■ WHAT YOU SHOULD DO ■
Your answer should be one number, namely how many lines in the listing below include the word "TodoWrite".

■ DATA EXCERPTS ■
⟨

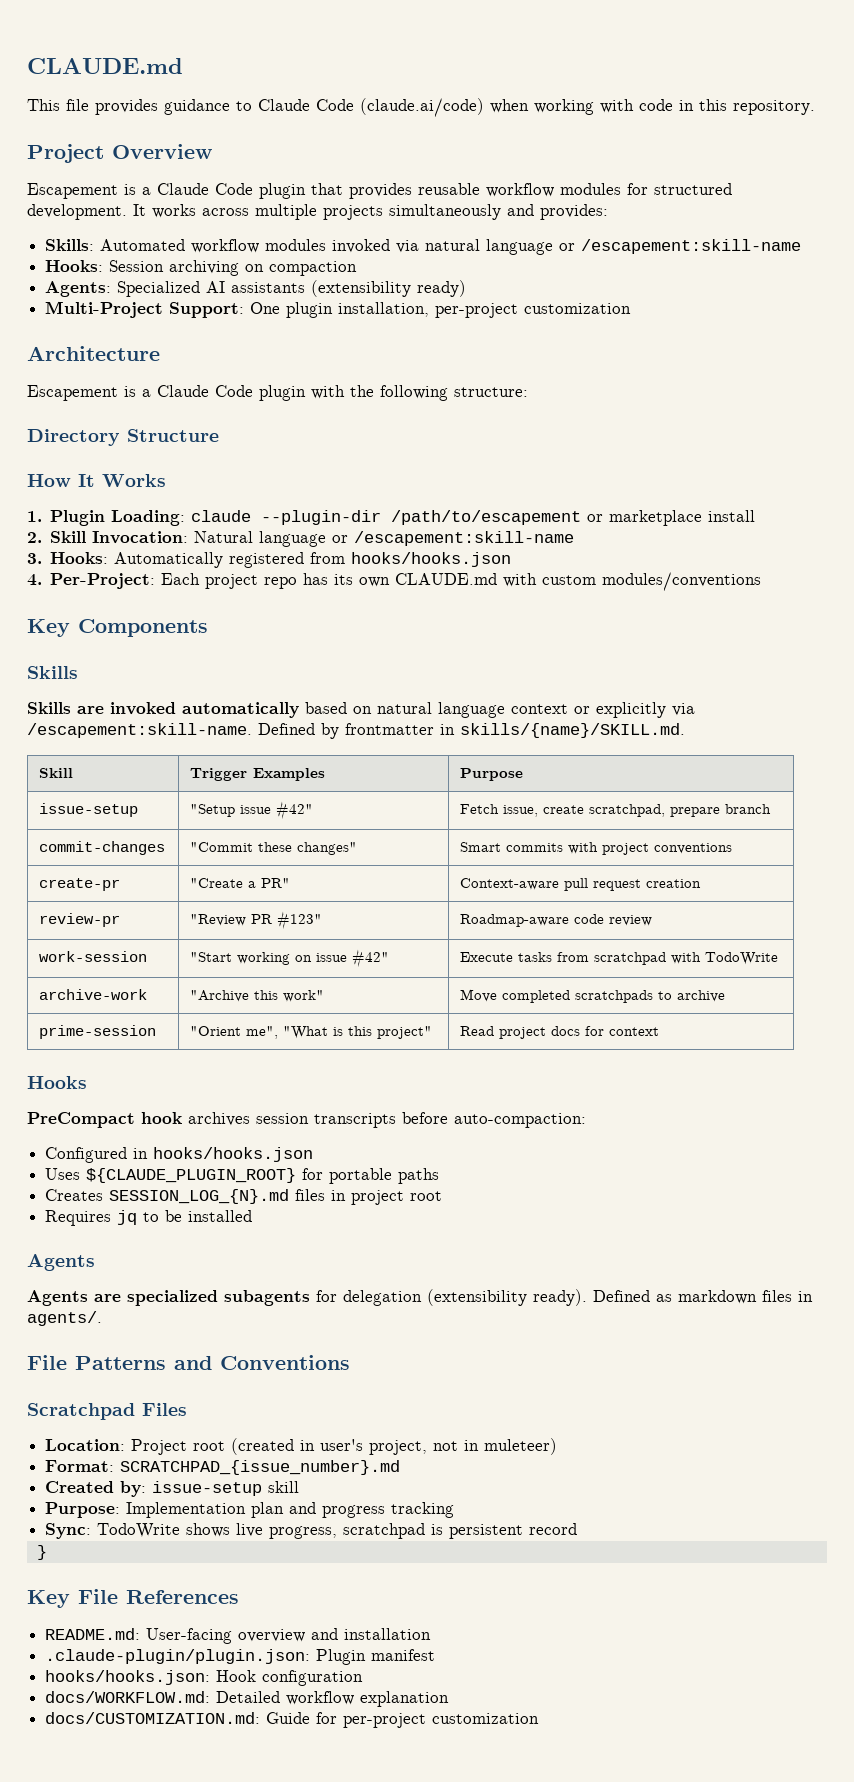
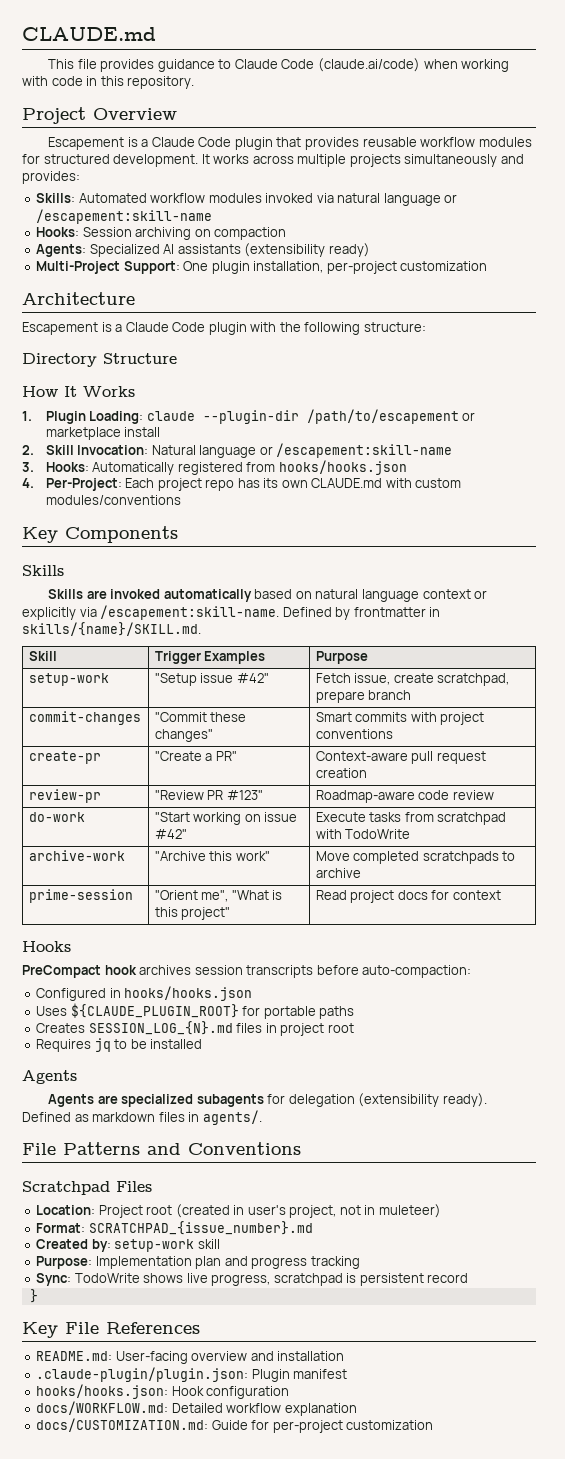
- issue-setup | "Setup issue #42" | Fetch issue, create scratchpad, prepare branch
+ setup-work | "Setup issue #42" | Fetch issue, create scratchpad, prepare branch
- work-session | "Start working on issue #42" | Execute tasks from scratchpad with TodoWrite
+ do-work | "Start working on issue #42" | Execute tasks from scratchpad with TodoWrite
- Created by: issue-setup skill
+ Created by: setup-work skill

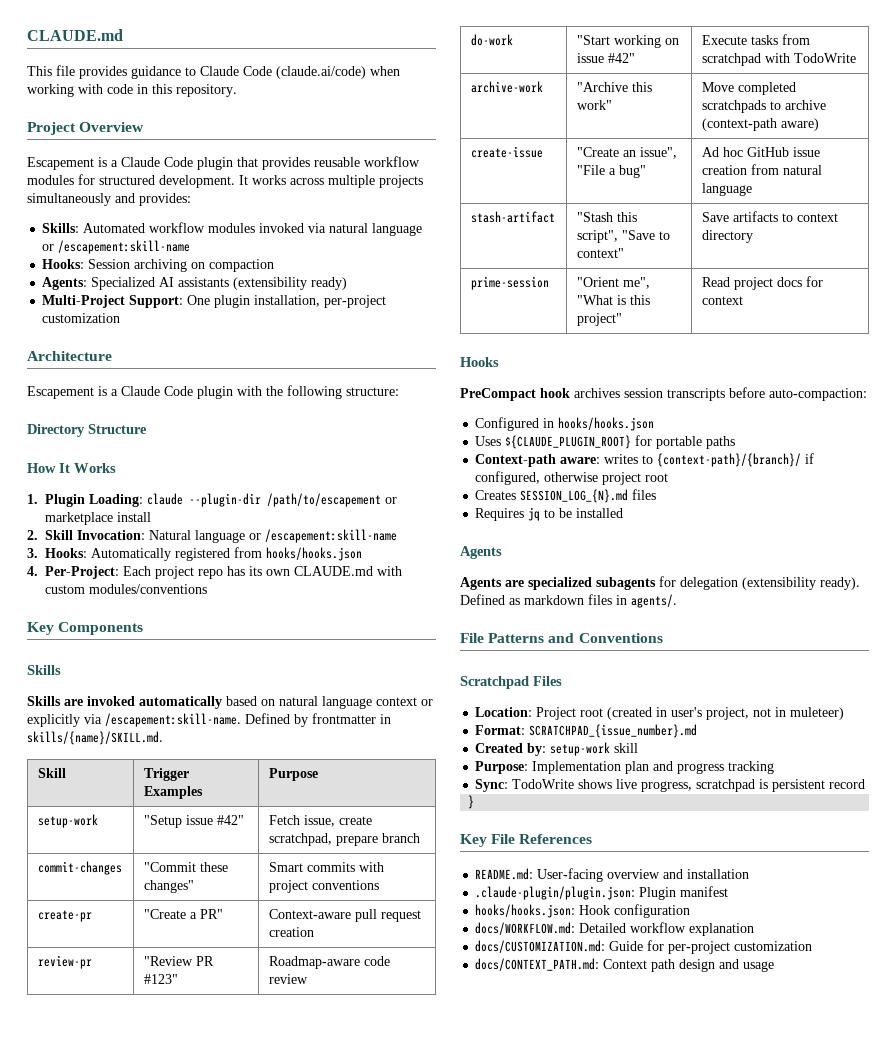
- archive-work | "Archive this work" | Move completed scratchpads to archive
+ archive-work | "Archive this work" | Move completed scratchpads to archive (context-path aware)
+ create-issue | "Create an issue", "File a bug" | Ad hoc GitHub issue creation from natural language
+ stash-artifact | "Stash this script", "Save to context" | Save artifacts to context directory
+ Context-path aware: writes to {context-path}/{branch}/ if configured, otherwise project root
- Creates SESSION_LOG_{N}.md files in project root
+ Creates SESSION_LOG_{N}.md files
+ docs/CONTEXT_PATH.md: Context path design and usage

⟩
⟨

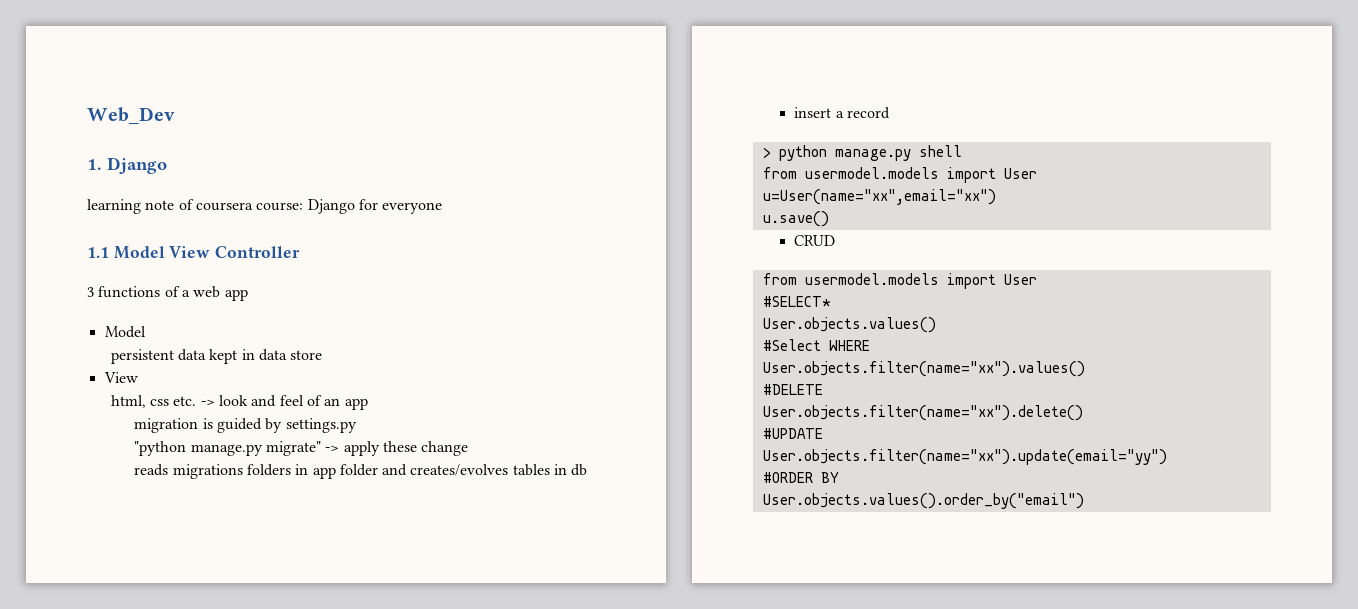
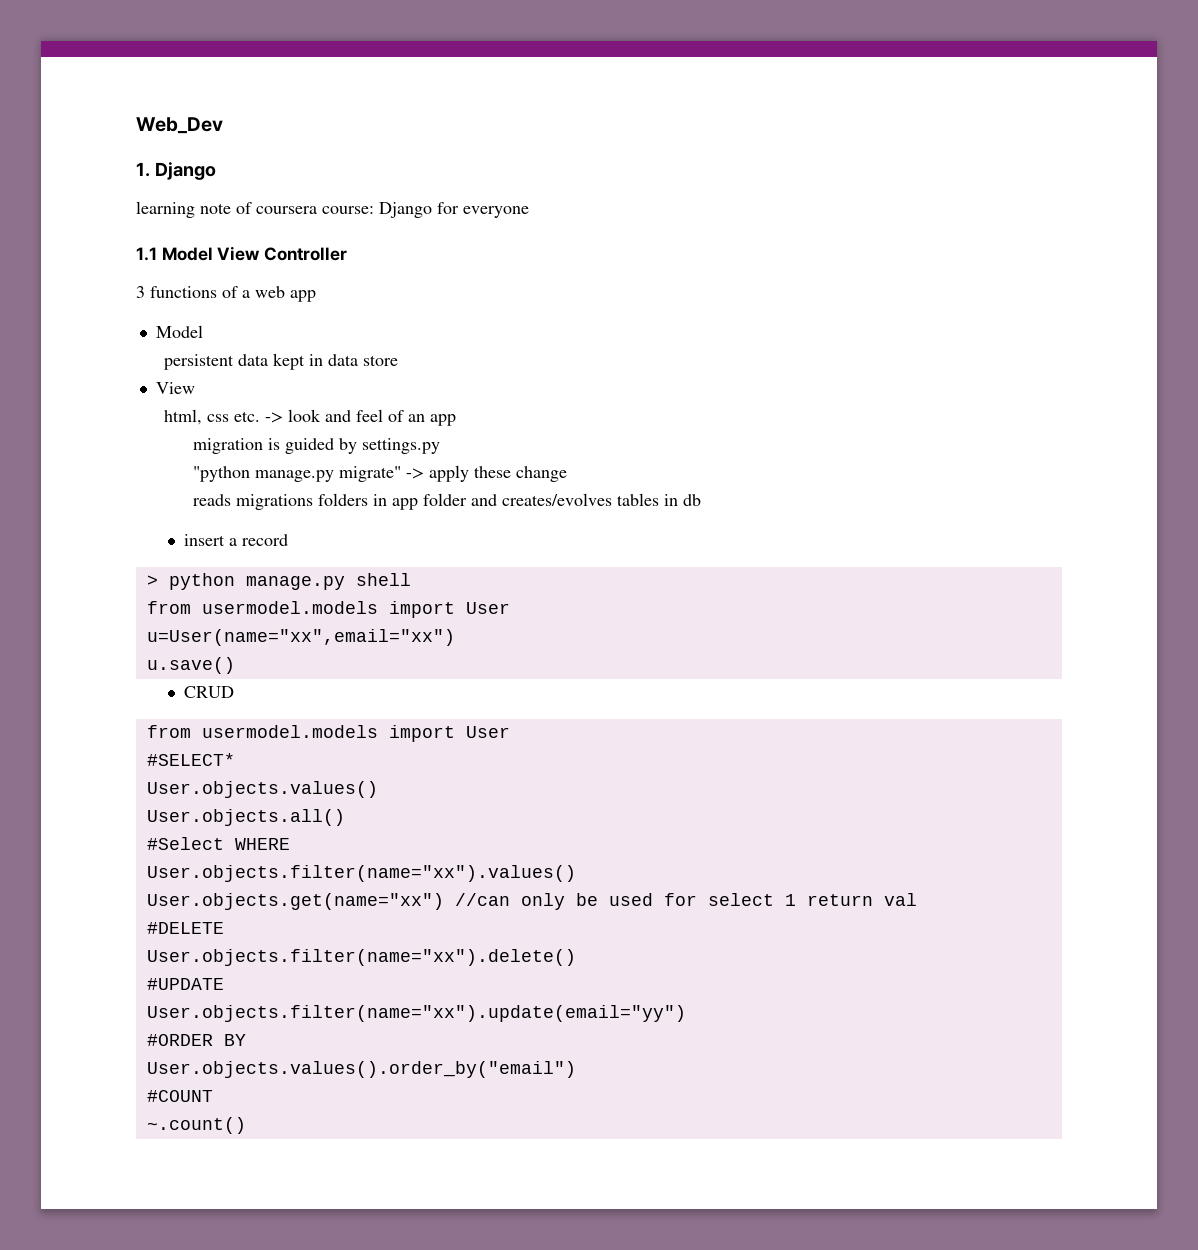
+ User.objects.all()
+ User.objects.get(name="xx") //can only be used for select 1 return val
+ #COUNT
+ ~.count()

⟩

■ RESPONSE TO THE TASK ■
2